Сергей Иванов: Какая-то разница, безусловно, есть! Вы в данном случае вспоминаете середину Х века, это Никифор Фока, насмотревшись у своих противников-мусульман, что все умершие в бою сразу попадают в рай, понял, что солдаты лучше воюют, если у них есть такая "приманка". И действительно, патриарх Полиэкт этому сурово воспротивился, ссылаясь на канон. В этом, кстати, забавное отличие восточного христианства от западного, потому что на Западе, например, священники могли участвовать в крестовых походах, воевать, проливать кровь, а в Византии, наоборот, есть легенда о том, что, когда арабы ворвались в церковь во время службы, то какой-то могучий священник перебил их всех своим паникадилом и за это было отлучен от Церкви, потому что нечего проливать кровь. Так что тут есть различие восточного и западного христианства, не говоря уже, разумеется, об отличии от языческого Рима. Но при этом, действительно, можно было совершенно спокойно ослепить 15 тысяч болгар, и это никого не трогало. Но это же не то, что регулируется каким-то юридическим кодексом, в который все заглядывают, а это такая жизненная практика, некое ощущение того, что можно, а что нельзя. Разумеется, это изменяется во времени.

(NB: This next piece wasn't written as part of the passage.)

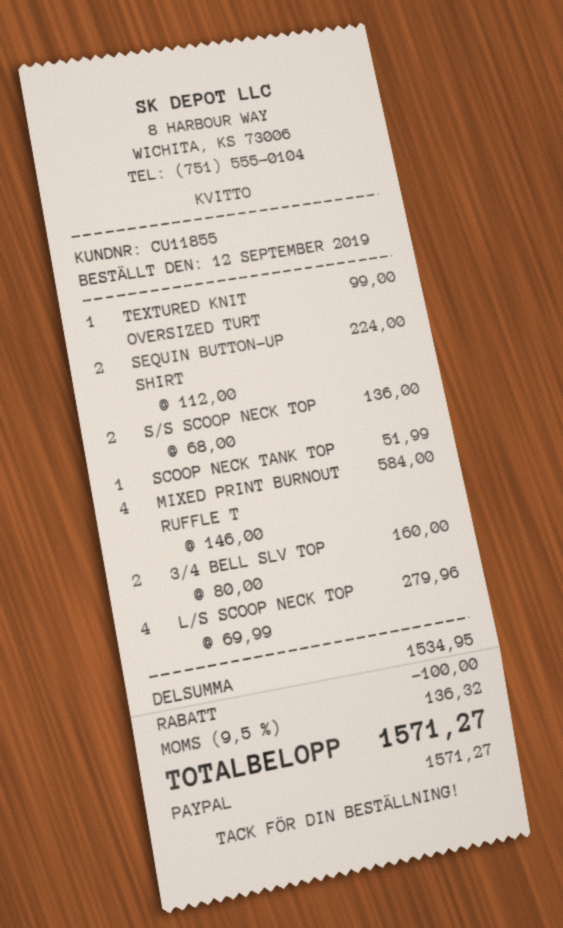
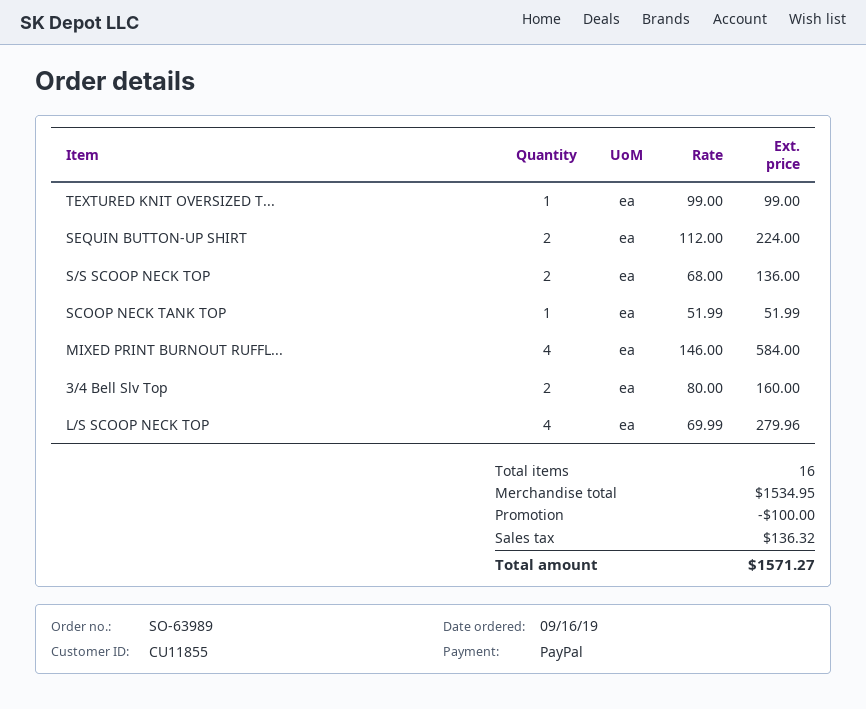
order date: 2019-09-12 -> 2019-09-16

Яков Кротов: У нас есть краткое видеоинтервью – мнение журналиста, историка, верующего Сергея Сходнева о том, что такое цезаропапизм и насколько он связан с российской историей.

Идеальный, химически чистый цезаропапизм в общеупотребительном представлении – это византийская система взаимоотношений государства и Церкви

Сергей Сходнев: Идеальный, химически чистый цезаропапизм в общеупотребительном представлении – это византийская система взаимоотношений государства и Церкви, которая нормативно презентовалась как симфония, такое сработничество, содружество и абсолютно гармоничное сосуществование. И при всем том существовала фигура императора, который председательствовал на Вселенских соборах, вручал патриарху посох, имел отношение к назначениям на высшие церковные должности и даже иногда издавал определения не только по административным, но и по догматическим вопросам. Такого, наверное, больше никогда и не существовало в истории христианской Церкви в настолько чистом виде.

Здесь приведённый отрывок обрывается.